The idea isn't that Republicans will lose the election if they nominate Trump, though that's probably true. The idea is that even if Trump falls short of 1,237 delegates and isn't the nominee, his mere candidacy has almost ensured that the Republican Party won't win in 2016.
In a new poll, one-third of Trump's supporters say they won't vote for Ted Cruz, John Kasich, or any other candidate in November who isn't named Trump. That should send alarm bells ringing throughout the RNC, because Trump has won about 35 to 40 percent of the vote in the Republican primary so far. If that poll is accurate, that would suggest that around 11 to 13 percent of Republican voters won't pull the lever for the GOP if the party nominates someone other than Trump.
If that happens, the GOP can abandon any hope of winning the White House, because it needs to grow its support, not shrink it, in 2016. We can see this by looking at the electoral college, where the Republican Party starts off with a deep structural disadvantage. If you remove swing and toss-up states, and only look at states that already lean red or blue, the Democrats are favored to win 247 electoral votes at the outset to the Republicans' 206.
What's more, the GOP has lost the popular vote in five of the last six presidential elections; the only exception was in 2004, when George W. Bush defeated John Kerry by less than 3 percentage points. In 2012, an election many Republicans thought was easily winnable, Barack Obama beat Mitt Romney by almost 4 percent and over 120 electoral votes.
Here's the point of all this: The GOP already needs to grow its support if it wants any hope of winning 270 electoral votes. That will be hard enough — but the party most certainly cannot afford to lose 10 percent of its base.
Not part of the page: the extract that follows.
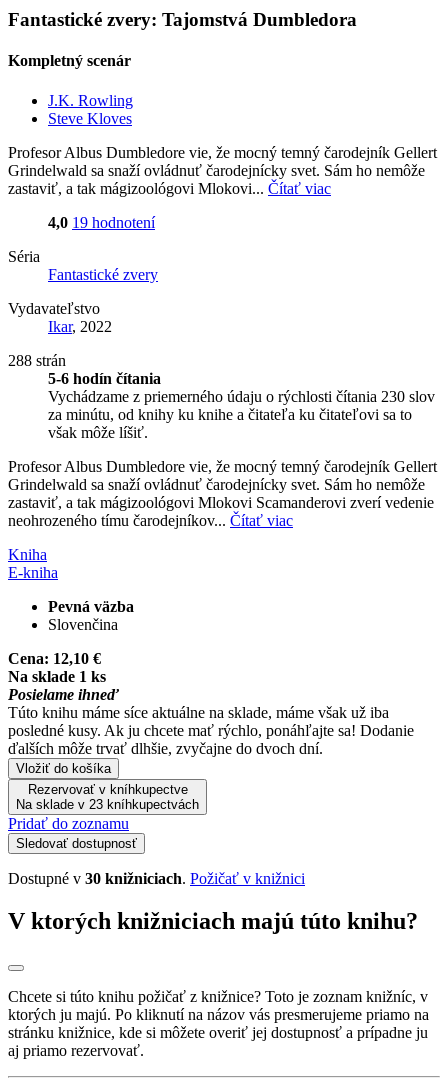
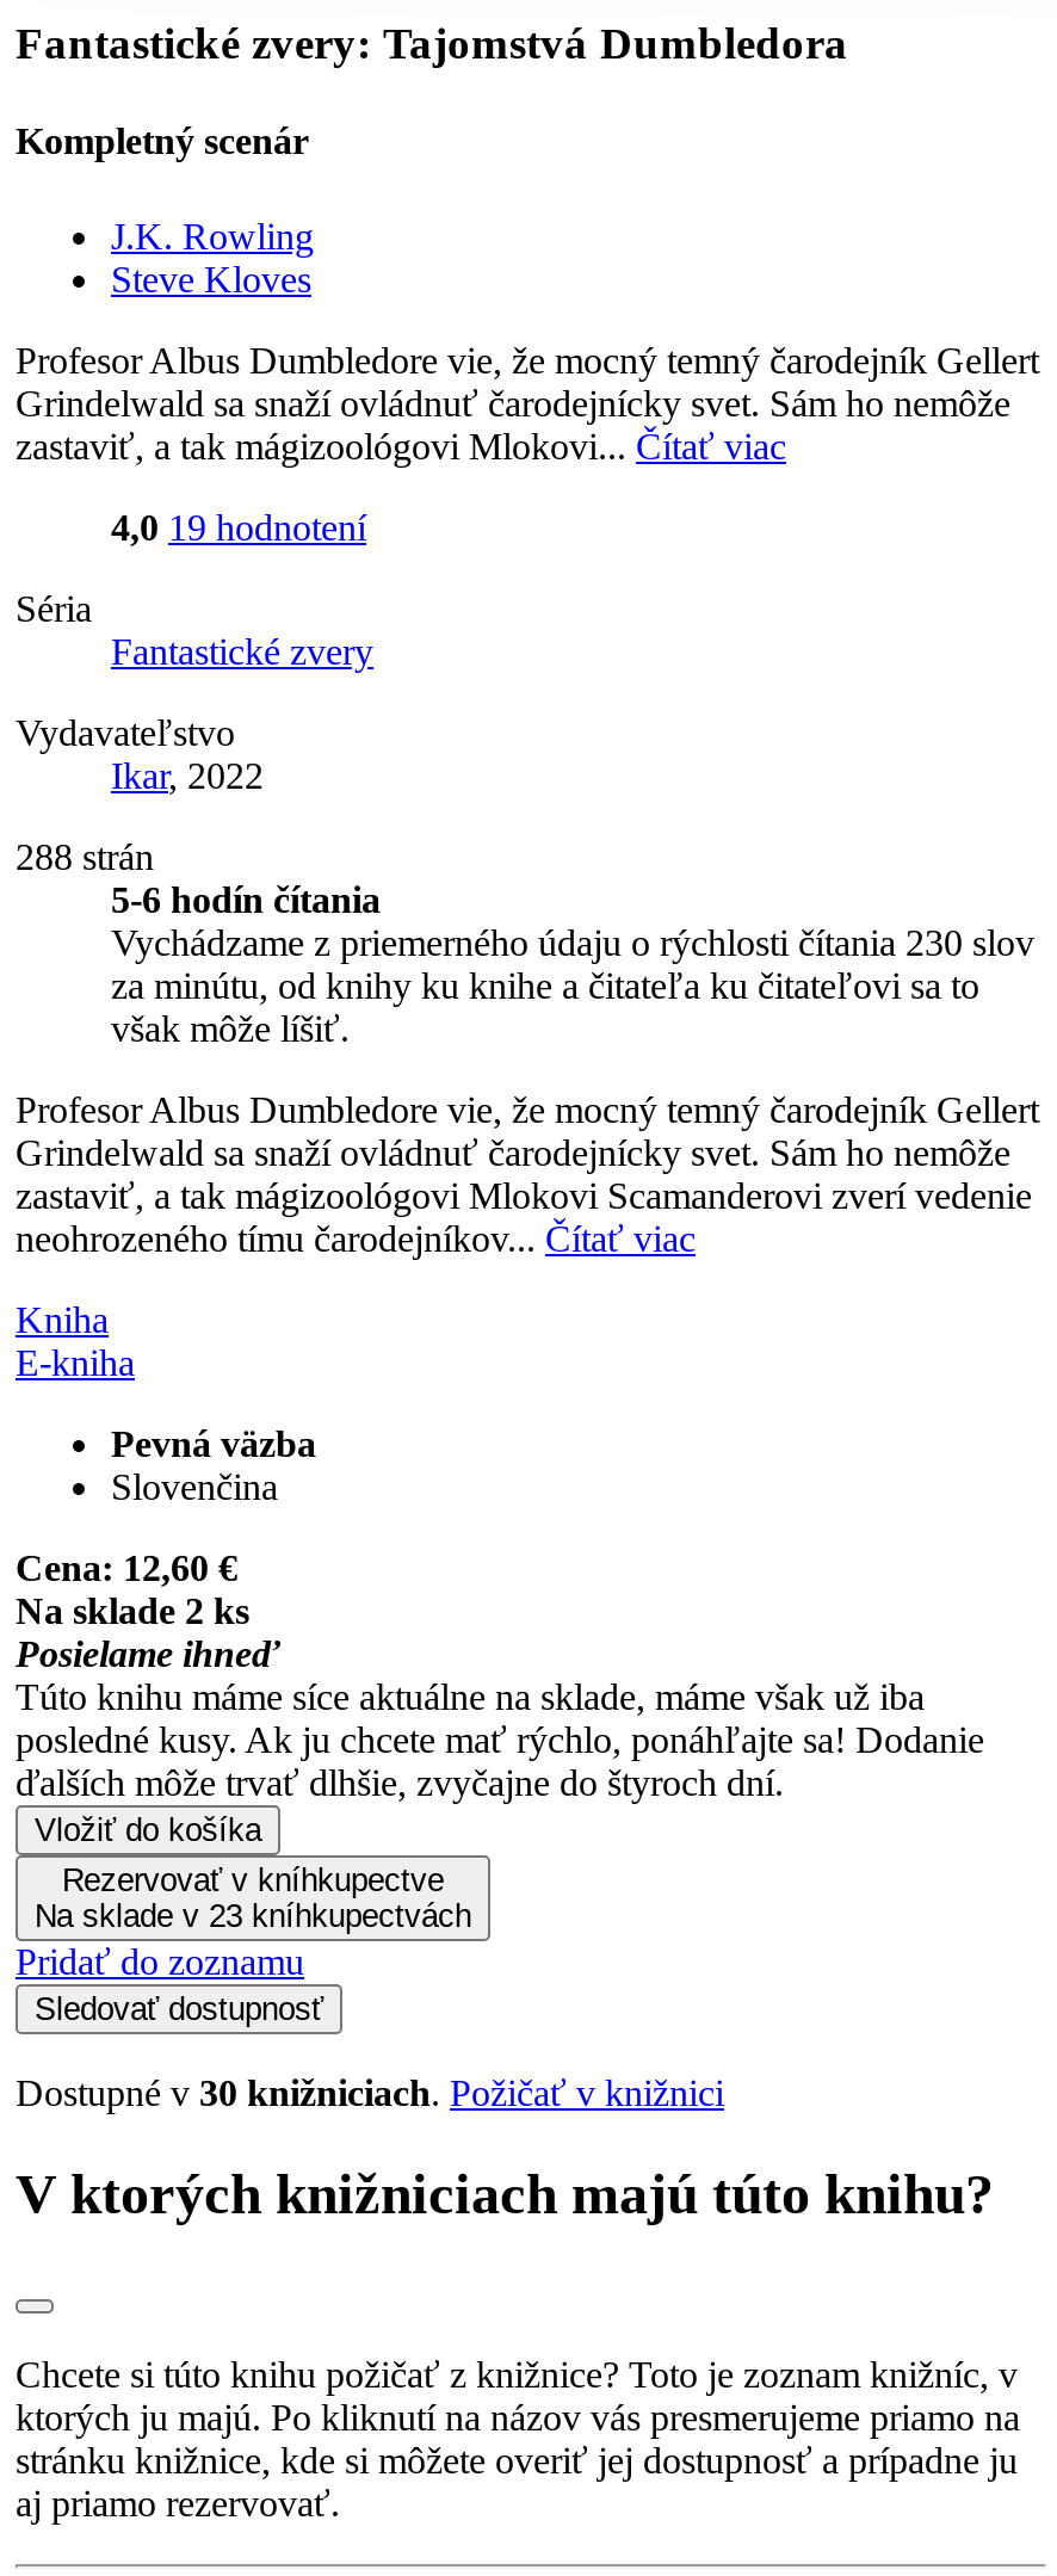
[8,650,101,667] Cena: 12,10 € -> [16,1547,237,1587] Cena: 12,60 €
[8,668,106,685] Na sklade 1 ks -> [16,1590,249,1630] Na sklade 2 ks
[8,740,323,757] ďalších môže trvať dlhšie, zvyčajne do dvoch dní. -> [16,1761,784,1802] ďalších môže trvať dlhšie, zvyčajne do štyroch dní.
If this Trump poll is accurate, that's exactly what will happen if the Donald doesn't get the nomination.
And what if Trump does become the nominee? That actually has the potential to be even worse, because Trump currently has a negative 47 percent net favorability rating with women. It's hard to overstate how toxic those numbers are, and how hard they'll make it for him to cobble together a victory in November. To get an idea of how bad it is, look what happened in 2012, an election where the Republican Party's war on women was a front and center issue. That year, Romney lost women voters by only 12 percent in the general election, yet he was still comfortably defeated by Obama.
Trump is not going to win the White House if women vote against him by a 47 point margin. It simply won't happen. But if Trump isn't the nominee, and even a minority of his voters stay home, the eventual Republican candidate will have an incredibly difficult time making up for the difference and winning 270 electoral votes. No matter how you slice it, the Republican path to victory in 2016 has become almost impossibly narrow, and it's largely thanks to the party's frontrunner.
Trump has essentially booby-trapped the Republican Party in a way that nearly ensures a Democratic victory in November. The conspiracy theory that Trump is actually a Democratic plant is looking more and more appealing every day.